Backward-mode ultrafast pulsed magnetomotive ultrasound

Abstract

Recently, magnetomotive ultrasound (MMUS) imaging has been introduced to detect magnetic nanoparticles (MNPs) which are not able to be visualized by conventional B-mode ultrasound. However, to date, only forward-mode MMUS where the imaging object is placed in between an ultrasound probe and an electromagnet is implemented in the literature. Such a MMUS mode is not suitable for clinical use. To facilitate clinical translation of MMUS, we propose a backward-mode ultrafast pulsed MMUS system.

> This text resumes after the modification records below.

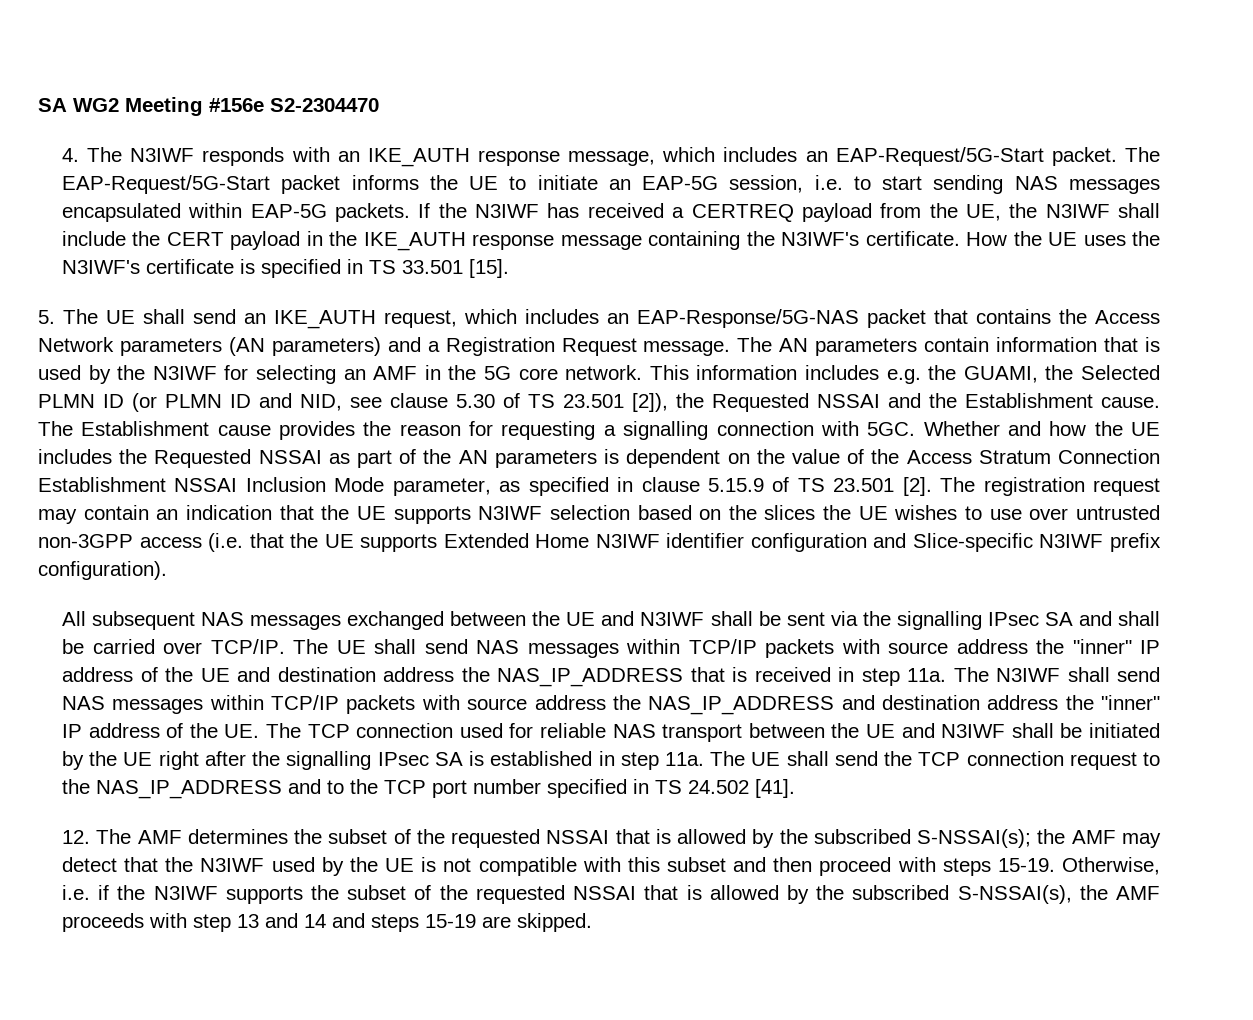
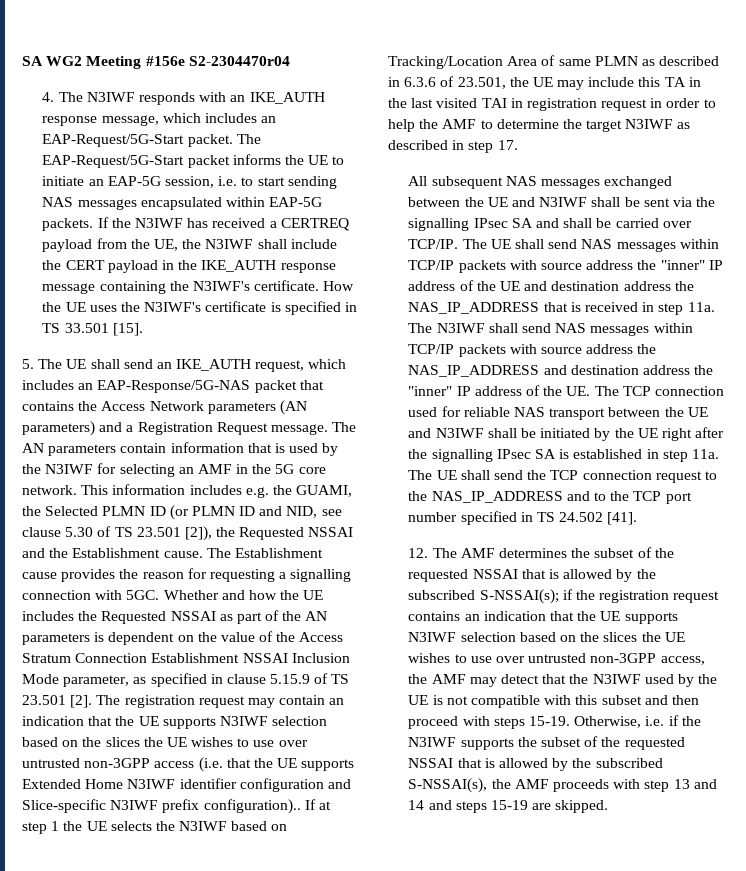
- SA WG2 Meeting #156e S2-2304470
+ SA WG2 Meeting #156e S2-2304470r04
- The registration request may contain an indication that the UE supports N3IWF selection based on the slices the UE wishes to use over untrusted non-3GPP access (i.e. that the UE supports Extended Home N3IWF identifier configuration and Slice-specific N3IWF prefix configuration).
+ The registration request may contain an indication that the UE supports N3IWF selection based on the slices the UE wishes to use over untrusted non-3GPP access (i.e. that the UE supports Extended Home N3IWF identifier configuration and Slice-specific N3IWF prefix configuration).. If at step 1 the UE selects the N3IWF based on Tracking/Location Area of same PLMN as described in 6.3.6 of 23.501, the UE may include this TA in the last visited TAI in registration request in order to help the AMF to determine the target N3IWF as described in step 17.
- 12. The AMF determines the subset of the requested NSSAI that is allowed by the subscribed S-NSSAI(s); the AMF may detect that the N3IWF used by the UE is not compatible with this subset and then proceed with steps 15-19.
+ 12. The AMF determines the subset of the requested NSSAI that is allowed by the subscribed S-NSSAI(s); if the registration request contains an indication that the UE supports N3IWF selection based on the slices the UE wishes to use over untrusted non-3GPP access, the AMF may detect that the N3IWF used by the UE is not compatible with this subset and then proceed with steps 15-19.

Firstly, we developed a MMUS probe integrating a 7.5-MHz ultrasound array transducer and an electromagnet which was able to apply cyclic pulsed magnetic excitation and 0.4-Tesla maximum magnetic field with the custom-made magnetic pulser. Secondly, cyclic pulsed magnetic excitation and ultrahigh frame-rate (up to 2.5 kHz) speckle tracking enabled matched filtering for identification of the unique cyclic magneto-motion from the excited MNPs. With the matched filtering, tissue motion artifacts can potentially be suppressed. Finally, using a projection window on the result of matched filtering was capable of rejecting the artifact caused by the intrinsic vibration of the working electromagnet in the MMUS probe. With the improved contrast, the distribution of the embedded magnetic nanoparticles was clearly imaged in phantom experiments. Overall, we demonstrate the capability of the proposed backward-mode ultrafast pulsed MMUS system, which is more clinically translatable.